В давно вымерших переходах Гултаги спала виверна. Ему хватило одного укуса.
Лекарства не существовало. Яннарт это знал и решил уйти, пока не загорелась кровь в жилах и не выгорела дотла душа. Он раздобыл на темном рынке яд под названием «пыль вечности». Этот яд дарил тихую смерть.
Никлайс дрожал. Он видел это как наяву, как на подробно выписанной картине. Яннарт на кровати – на их кровати. В одной руке – медальон, подаренный Никлайсом после первого поцелуя, и этот обрывок шелка в медальоне. В другой – пустой флакон.
Врач с помощью хозяина гостиницы и еще четверых едва удержали Никлайса. Он выл, не желая верить, глотая слезы, чуя сладкий запах яда.
– Дурак! – орал он. – Только о себе и думаешь, дурак. Я тебя ждал! Тридцать лет…
Была ли у влюбленных надежда добраться до Млечной лагуны, или это были пустые мечты?
Он сжал голову руками. Со смертью Яннарта он лишился половины самого себя. Той половины, ради которой стоило жить. Никлайс закрыл глаза. Голова болела, грудь сжималась, и, чутко задремав, он увидел комнату в башне Бригстадского дворца.
«Там скрыто послание, Клай».
Вкус черного вина на языке.
«Я чую, что в нем – важная часть истории».
Он ощущал кожей тепло огня. Он видел звезды, составленные художником в созвездия, как будто их любовное гнездышко было открыто небесам.
«Буквы кажутся мне странными. Одни больше, другие меньше, и расположены необычно».
Никлайс разлепил веки.
– Ян, – выдохнул он. – Ох, Ян, твой золотой лис еще не утратил хитрости.
41
Юг
Эда лежала в устроенном на постели гнездышке. Ее тело блестело от пота, кровь была горячей, сердце билось часто.
Так бывало и раньше. Лихорадка. Она восемь лет прожила в тумане, притупившем все чувства, а теперь этот туман выжигало солнце. Каждое дуновение ветерка гладило ее кожу, словно пальцами.
Хрустально звенел водопад. Эда слышала в лесу голоса медоуказчиков, пересмешников и нектарниц. Чуяла запах ихневмона и белых орхидей и аромат апельсинового дерева.
Ей недоставало Сабран. Кожа стала такой чувствительной, что даже воспоминание о королеве становилось пыткой. Эда заложила руку между бедрами и вообразила прохладные прикосновения ее рук, ее шелковистые губы, сладкие, как вино. Она прогнулась в пояснице и снова опустилась на кровать.
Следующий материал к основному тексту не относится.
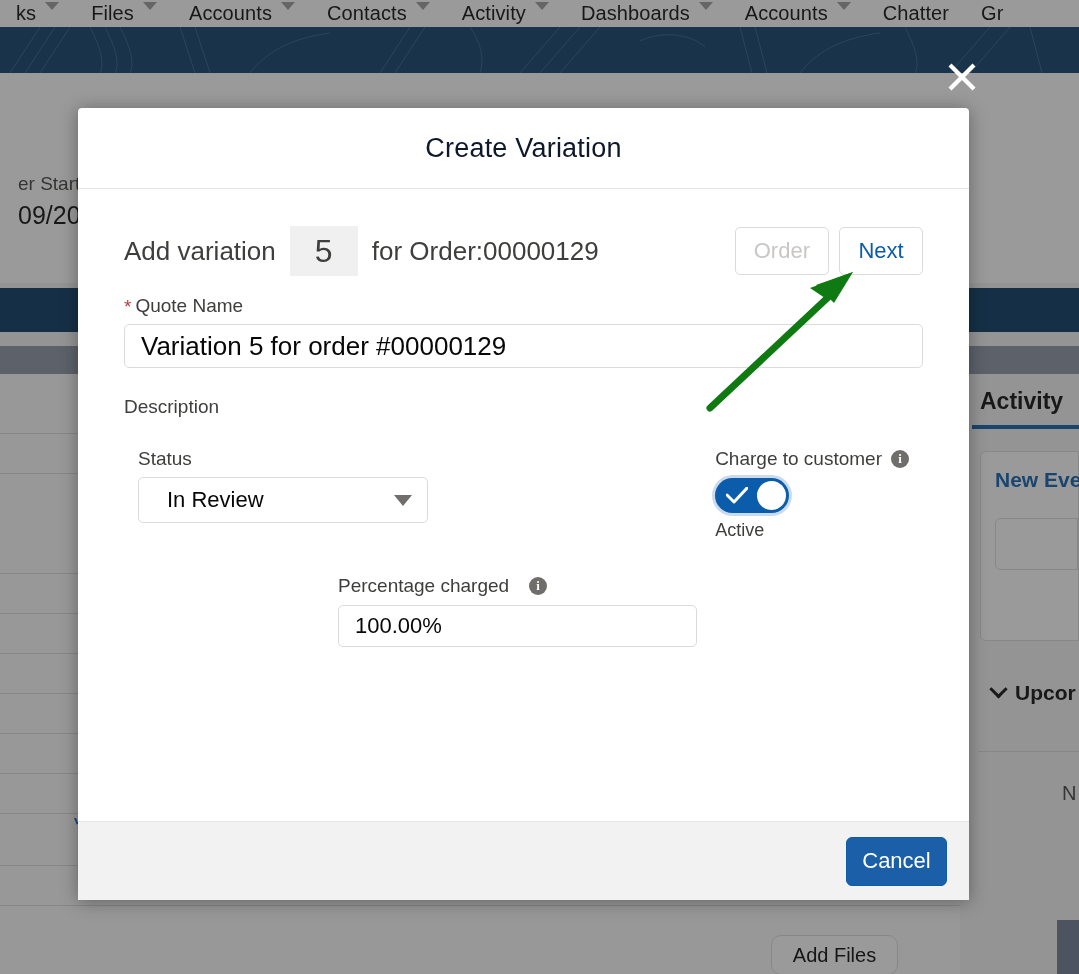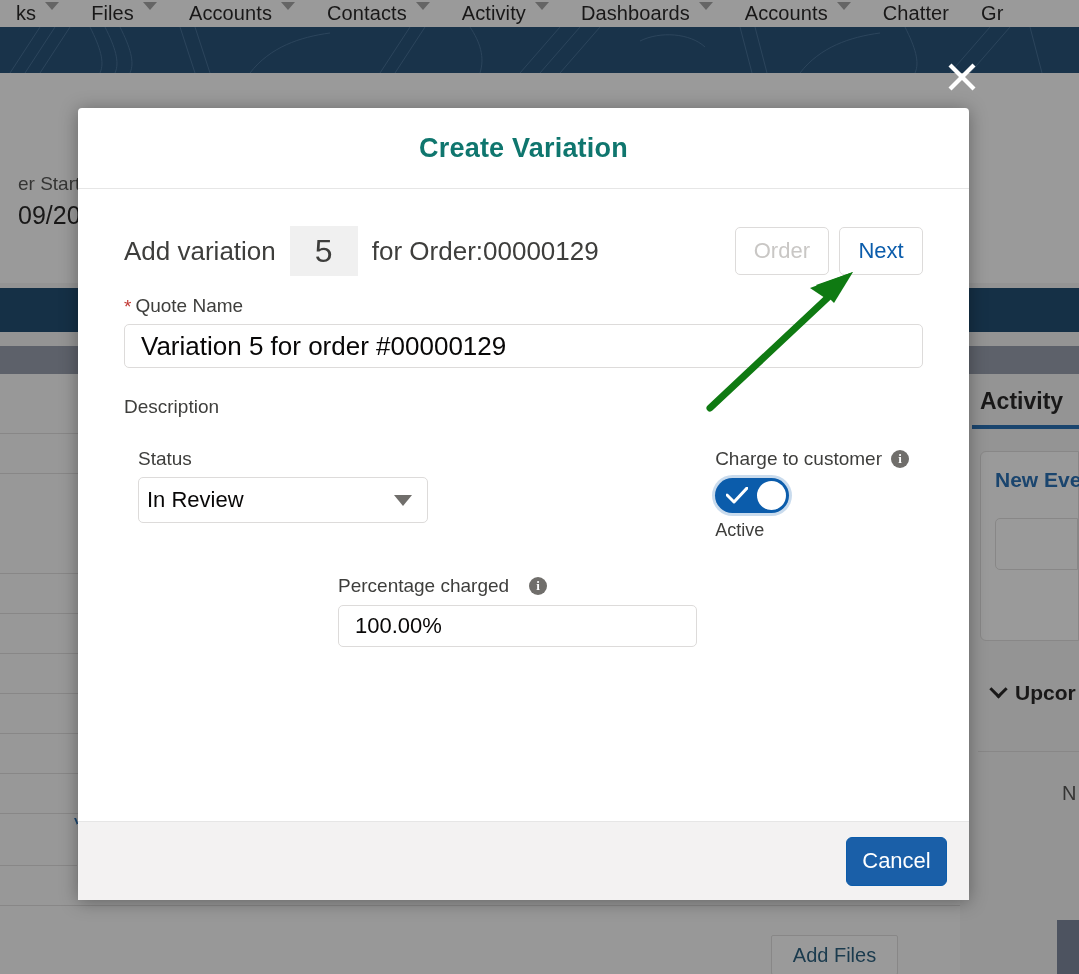--- a/index.html
+++ b/index.html
@@ -247,8 +247,8 @@
   }
   .modal-title {
     font-size: 27px;
-    color: #0f766e;
-    font-weight: bold;
+    color: #0f172a;
+    font-weight: normal;
     letter-spacing: .2px;
   }
 

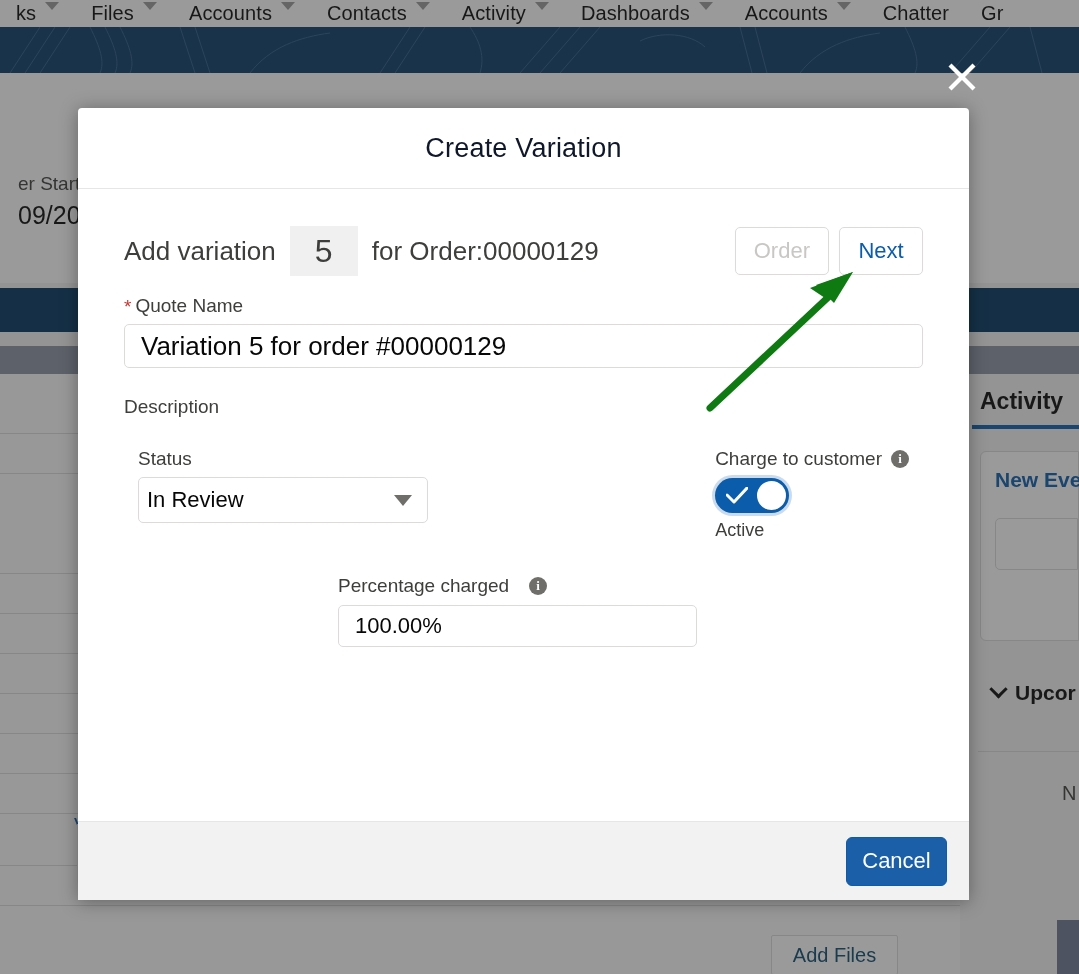--- a/index.html
+++ b/index.html
@@ -359,7 +359,7 @@
     background: #fff;
     display: flex;
     align-items: center;
-    padding: 0 8px;
+    padding: 0 28px;
     font-size: 22px;
     color: #080707;
     cursor: pointer;

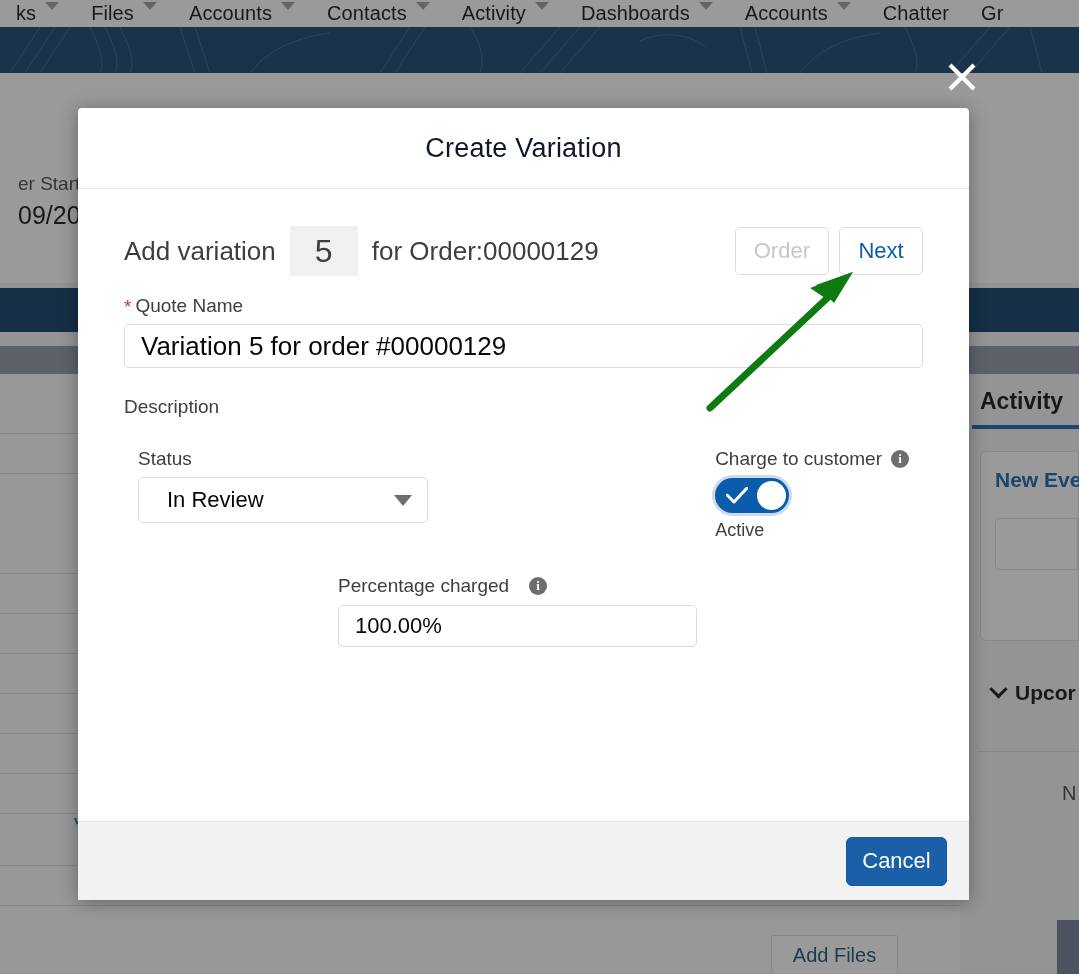--- a/index.html
+++ b/index.html
@@ -182,9 +182,9 @@
     left: 771px; top: 935px;
     width: 127px; height: 40px;
     border: 1px solid #dddbda;
-    border-radius: 2px;
-    background: #fff;
-    color: #0c4a6e;
+    border-radius: 10px;
+    background: #fff;
+    color: #000000;
     font-size: 20px;
     display: flex; align-items: center; justify-content: center;
   }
А потом лежала тихо и горела.
Теперь, должно быть, близился рассвет. Еще один день одиночества для Сабран, окруженной инисскими волками. Маргрет не всесильна, не сумеет защитить. Ум у нее быстрый, но она не воительница.
Должен быть способ убедить настоятельницу, что инисский трон нуждается в поддержке.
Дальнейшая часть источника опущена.